ASSIGNED TASK:
Return the line that has "(212, 221) none" and all lines below it through the last, exactly as they stand; omit pictures.

Stored entries:

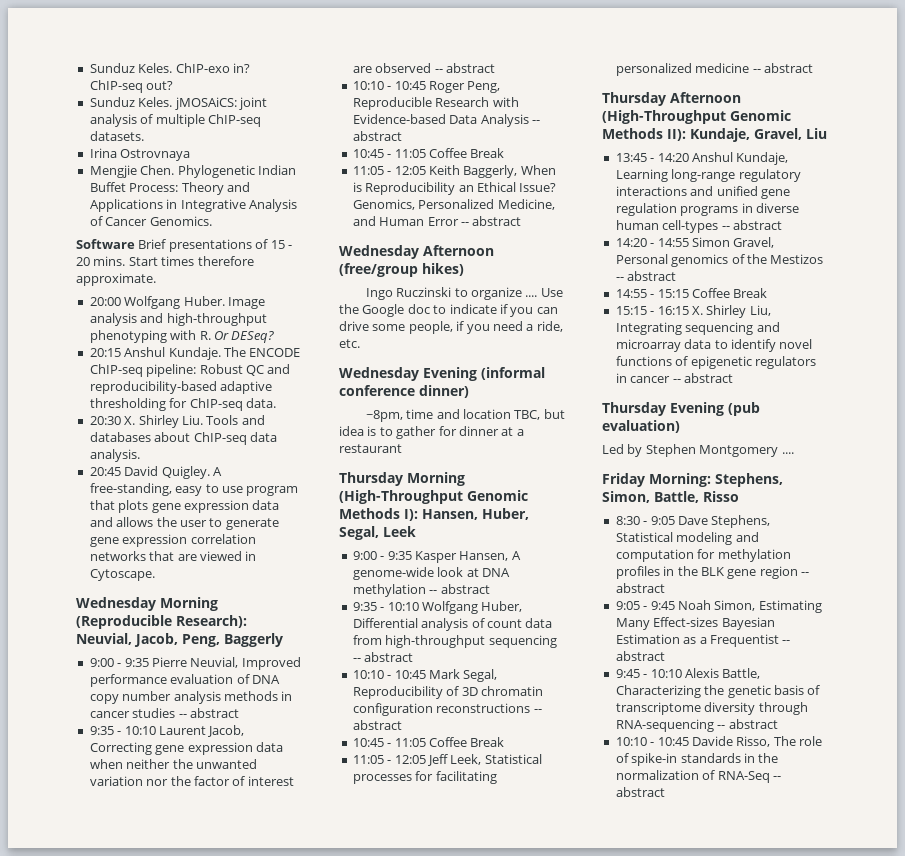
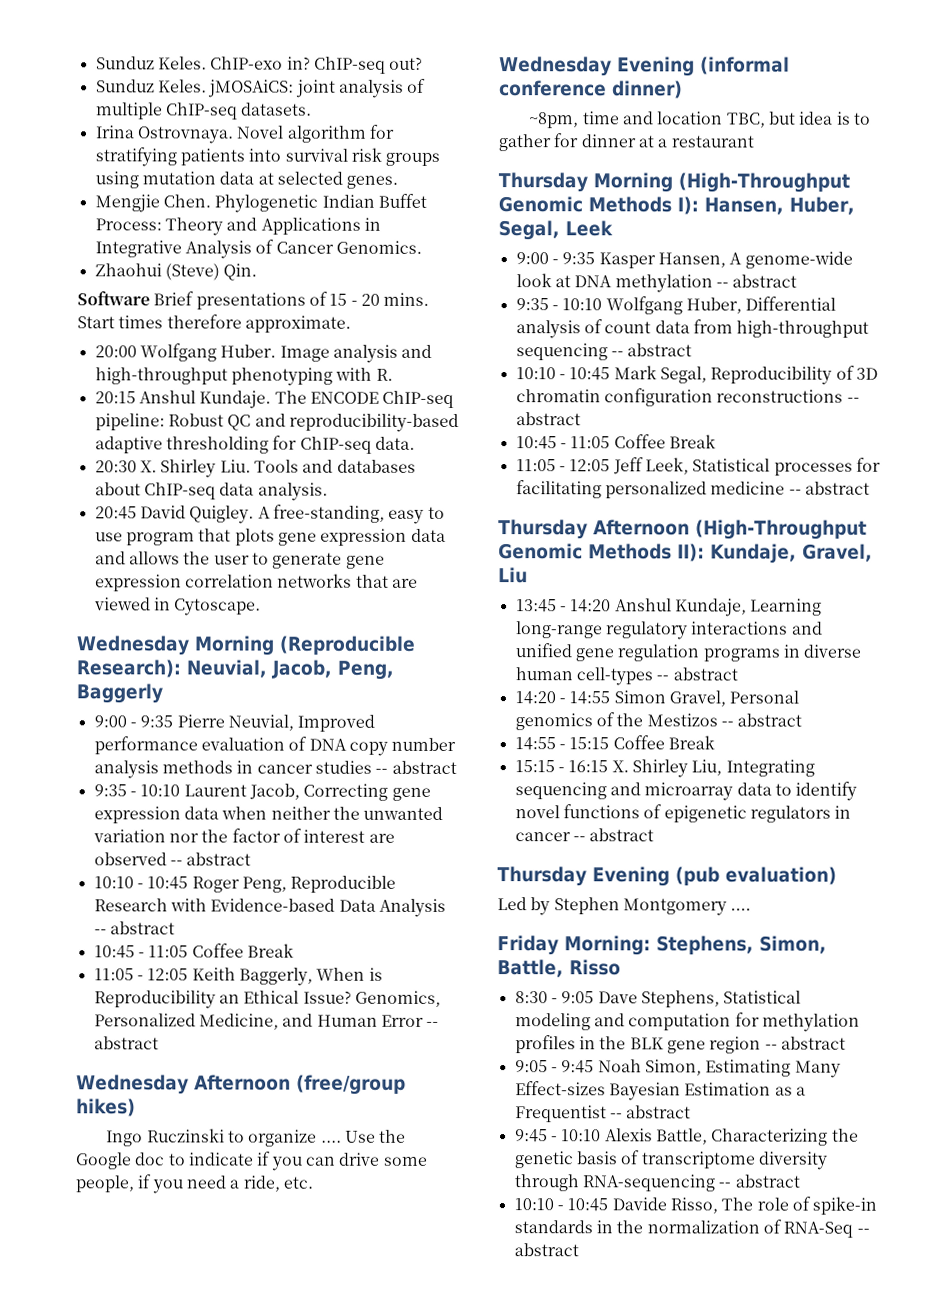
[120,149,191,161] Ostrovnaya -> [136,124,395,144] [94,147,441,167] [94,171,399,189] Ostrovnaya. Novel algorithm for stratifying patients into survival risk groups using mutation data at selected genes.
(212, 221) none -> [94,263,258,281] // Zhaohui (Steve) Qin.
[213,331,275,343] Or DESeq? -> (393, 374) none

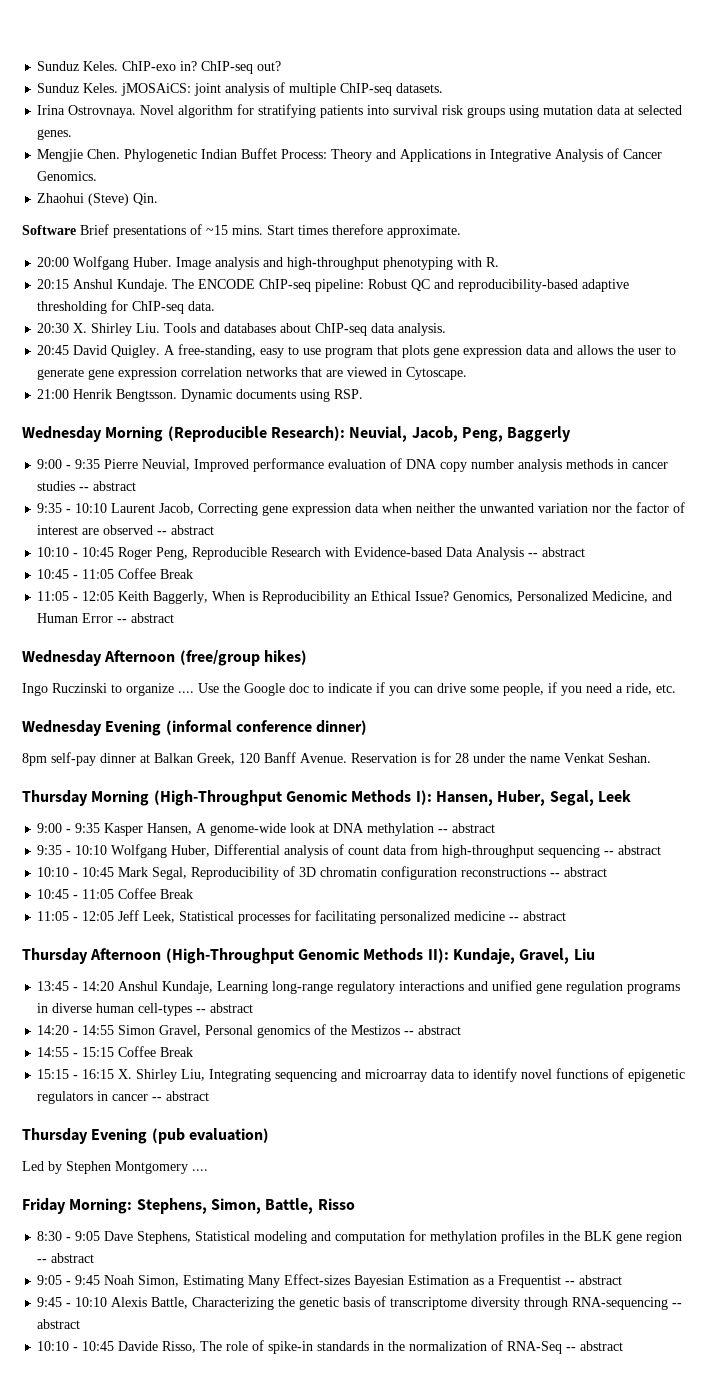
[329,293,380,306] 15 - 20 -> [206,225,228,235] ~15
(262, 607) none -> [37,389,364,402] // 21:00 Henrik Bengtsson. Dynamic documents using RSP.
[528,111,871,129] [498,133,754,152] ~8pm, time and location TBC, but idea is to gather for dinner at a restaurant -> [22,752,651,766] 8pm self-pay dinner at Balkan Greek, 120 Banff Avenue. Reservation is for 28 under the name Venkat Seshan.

SOLVED PROBLEM:
(212, 221) none -> [94,263,258,281] // Zhaohui (Steve) Qin.
[213,331,275,343] Or DESeq? -> (393, 374) none

[329,293,380,306] 15 - 20 -> [206,225,228,235] ~15
(262, 607) none -> [37,389,364,402] // 21:00 Henrik Bengtsson. Dynamic documents using RSP.
[528,111,871,129] [498,133,754,152] ~8pm, time and location TBC, but idea is to gather for dinner at a restaurant -> [22,752,651,766] 8pm self-pay dinner at Balkan Greek, 120 Banff Avenue. Reservation is for 28 under the name Venkat Seshan.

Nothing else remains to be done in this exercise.